From the first line of the records below, transcribe each line exactly up to and including the one with "- $ rustc lol.rs"; pictures stay out.

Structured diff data
★ ★ ★ ★ ★

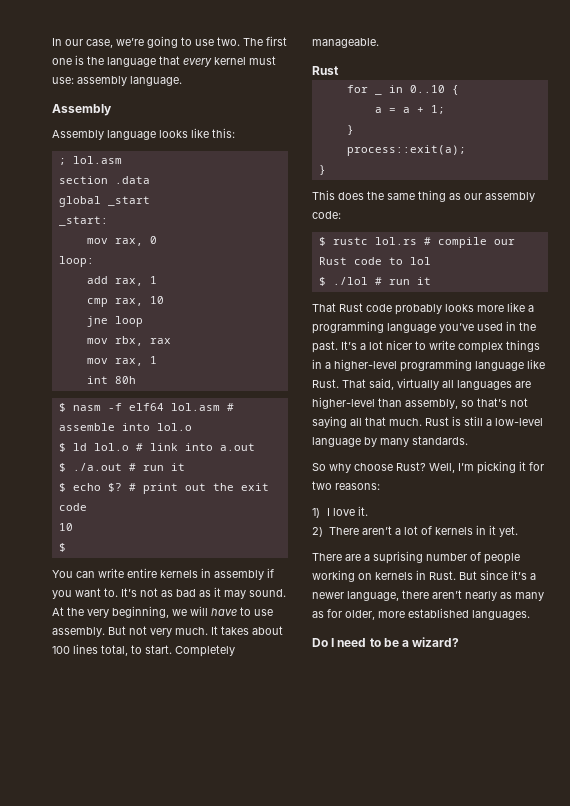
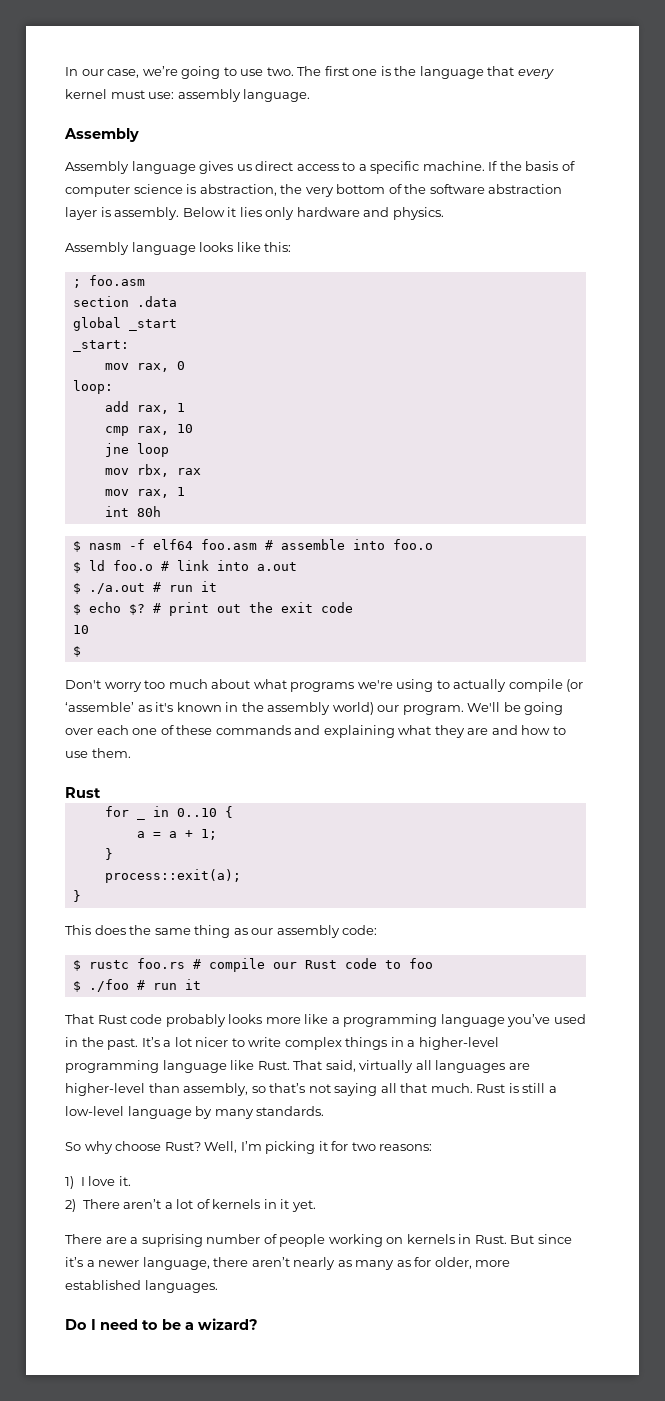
+ Assembly language gives us direct access to a specific machine. If the basis of computer science is abstraction, the very bottom of the software abstraction layer is assembly. Below it lies only hardware and physics.
- ; lol.asm
+ ; foo.asm
- $ nasm -f elf64 lol.asm # assemble into lol.o
+ $ nasm -f elf64 foo.asm # assemble into foo.o
- $ ld lol.o # link into a.out
+ $ ld foo.o # link into a.out
- You can write entire kernels in assembly if you want to. It’s not as bad as it may sound. At the very beginning, we will have to use assembly. But not very much. It takes about 100 lines total, to start. Completely manageable.
+ Don't worry too much about what programs we're using to actually compile (or ‘assemble’ as it's known in the assembly world) our program. We'll be going over each one of these commands and explaining what they are and how to use them.
- $ rustc lol.rs # compile our Rust code to lol
- $ ./lol # run it
+ $ rustc foo.rs # compile our Rust code to foo
+ $ ./foo # run it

★ ★ ★ ★ ★

• Finished exercise:
+ Assembly language gives us direct access to a specific machine. If the basis of computer science is abstraction, the very bottom of the software abstraction layer is assembly. Below it lies only hardware and physics.
- ; lol.asm
+ ; foo.asm
- $ nasm -f elf64 lol.asm # assemble into lol.o
+ $ nasm -f elf64 foo.asm # assemble into foo.o
- $ ld lol.o # link into a.out
+ $ ld foo.o # link into a.out
- You can write entire kernels in assembly if you want to. It’s not as bad as it may sound. At the very beginning, we will have to use assembly. But not very much. It takes about 100 lines total, to start. Completely manageable.
+ Don't worry too much about what programs we're using to actually compile (or ‘assemble’ as it's known in the assembly world) our program. We'll be going over each one of these commands and explaining what they are and how to use them.
- $ rustc lol.rs # compile our Rust code to lol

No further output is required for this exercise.